Wild benefits from quarterback's success at pre-NFL draft workout
05/14/2011 12:00 AM
05/14/2011 12:08 AM
While most football fans in Denver don't think too highly of NFL prodigy Josh McDaniels, Wichita Wild supporters should be singing the coach's praises for his role in solving the team's quarterback dilemma.
After completing a superb NAIA career in 2010, Philip Staback felt beat up, worn down and ready to quit football.
"I was," he said at a recent practice, "pretty much done."
Then, unexpectedly, came an invitation to a St. Louis Rams pre-draft workout, where he earned some one-on-one time with McDaniels, the former Broncos coach and current offensive coordinator for the Rams.
Staback felt like he only threw "decent" during the session at Rams Park, but McDaniels was apparently impressed.
As pep talks go, a young QB couldn't ask for much more.
"When Josh McDaniels says he likes your arm... it was like, well, maybe I should hang in there and see what I can do," he said.
So Staback accepted an offer to join the struggling Wild, which had already started three quarterbacks (Alex Rouse, Shane Mascarenas and Brandon Walker) and been jilted by another (Ben Sankey).
Staback, a 6-foot-1 California native, quickly brought stability to the quarterback position, and he just might have the ability to salvage the season for the Indoor Football League team.
Despite a 3-6 record, the Wild remains in playoff contention entering tonight's game against Omaha (5-4) in Hartman Arena.
In Staback's debut, Wichita stunned the IFL with a 20-18 upset of Bloomington and, a week later, the Wild easily handled Bricktown 51-14.
Using the experience he gained running a spread offense in high school and later at Lindenwood University in St.

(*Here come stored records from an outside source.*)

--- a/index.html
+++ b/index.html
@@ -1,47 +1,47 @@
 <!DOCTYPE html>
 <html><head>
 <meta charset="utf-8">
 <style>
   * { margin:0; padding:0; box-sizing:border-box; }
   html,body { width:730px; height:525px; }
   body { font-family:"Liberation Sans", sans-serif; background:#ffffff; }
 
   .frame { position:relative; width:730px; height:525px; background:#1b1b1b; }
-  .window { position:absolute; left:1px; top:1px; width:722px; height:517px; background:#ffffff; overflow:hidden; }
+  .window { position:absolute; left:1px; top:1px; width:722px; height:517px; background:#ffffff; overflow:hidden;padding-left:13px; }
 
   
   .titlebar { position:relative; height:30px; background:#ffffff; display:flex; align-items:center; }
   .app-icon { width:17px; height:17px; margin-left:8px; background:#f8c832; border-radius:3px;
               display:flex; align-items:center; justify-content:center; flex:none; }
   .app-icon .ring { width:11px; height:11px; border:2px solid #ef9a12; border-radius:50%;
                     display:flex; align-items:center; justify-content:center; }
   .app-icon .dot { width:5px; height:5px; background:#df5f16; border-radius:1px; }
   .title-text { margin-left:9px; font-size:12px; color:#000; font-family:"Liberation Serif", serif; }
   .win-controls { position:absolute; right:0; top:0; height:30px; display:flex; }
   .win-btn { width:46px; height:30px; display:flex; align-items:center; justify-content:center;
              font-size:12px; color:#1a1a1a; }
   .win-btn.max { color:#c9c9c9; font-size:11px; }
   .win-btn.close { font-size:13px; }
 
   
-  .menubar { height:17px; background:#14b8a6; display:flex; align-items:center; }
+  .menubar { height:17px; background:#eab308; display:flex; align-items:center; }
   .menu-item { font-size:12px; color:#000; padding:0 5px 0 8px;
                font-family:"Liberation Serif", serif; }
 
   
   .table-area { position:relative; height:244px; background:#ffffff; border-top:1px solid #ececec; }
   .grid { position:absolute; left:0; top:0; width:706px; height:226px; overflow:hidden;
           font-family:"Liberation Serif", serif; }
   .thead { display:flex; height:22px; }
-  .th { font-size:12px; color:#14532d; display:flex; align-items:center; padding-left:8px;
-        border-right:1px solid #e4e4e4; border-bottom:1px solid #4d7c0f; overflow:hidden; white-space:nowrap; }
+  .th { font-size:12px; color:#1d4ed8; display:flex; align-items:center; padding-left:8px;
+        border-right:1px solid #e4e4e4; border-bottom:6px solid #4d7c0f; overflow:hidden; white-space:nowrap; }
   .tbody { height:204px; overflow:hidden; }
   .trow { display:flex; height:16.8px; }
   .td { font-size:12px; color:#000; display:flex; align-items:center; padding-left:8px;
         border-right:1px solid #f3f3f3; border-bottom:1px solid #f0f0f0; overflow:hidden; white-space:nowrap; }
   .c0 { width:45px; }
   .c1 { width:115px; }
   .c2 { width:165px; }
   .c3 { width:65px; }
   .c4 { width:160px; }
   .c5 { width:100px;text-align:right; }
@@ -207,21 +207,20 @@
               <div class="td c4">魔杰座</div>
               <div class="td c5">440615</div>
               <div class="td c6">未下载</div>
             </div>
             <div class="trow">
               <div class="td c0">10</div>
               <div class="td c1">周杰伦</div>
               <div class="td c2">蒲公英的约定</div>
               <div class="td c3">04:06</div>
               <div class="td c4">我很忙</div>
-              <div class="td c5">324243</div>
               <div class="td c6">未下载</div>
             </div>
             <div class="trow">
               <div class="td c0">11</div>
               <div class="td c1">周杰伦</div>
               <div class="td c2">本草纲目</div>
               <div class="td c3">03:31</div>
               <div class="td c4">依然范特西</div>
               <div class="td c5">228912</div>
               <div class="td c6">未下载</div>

Charles, Mo., Staback has adapted quickly to the indoor game, completing 80 percent of his passes in the two starts for the Wild. He has tossed six touchdown passes and — this next statistic is vital — thrown no interceptions.
To understand why the turnover stat is key, consider that the team's other quarterbacks have accounted for 23 TD passes to 13 interceptions.
"I've been playing in the spread since my freshman year in school, so for the past eight years my focus has been getting completions and moving the ball," he said. "If the deep ball isn't there, take the short ones and keep moving the ball. Take what the defense gives you."
While Staback's completion percentage with the Wild is certainly impressive, it's only slightly above the norm for the indoor rookie. In 2010 for Lindenwood, he completed 75.3 percent of his throws while amassing 3,329 yards, 34 touchdowns and eight interceptions. The performance earned him offensive player of the year honors for the Heart of America Athletic Conference.
Interim coach Morris Lolar loves Staback's quick delivery and the way he spreads the ball around. In each of Staback's starts, he has completed passes to five different receivers.
Staback said he was fortunate to join a team with talented and savvy wide receivers.
"Seriously, that last game, five balls should have been dropped, but the guys made unbelievable catches," Staback said.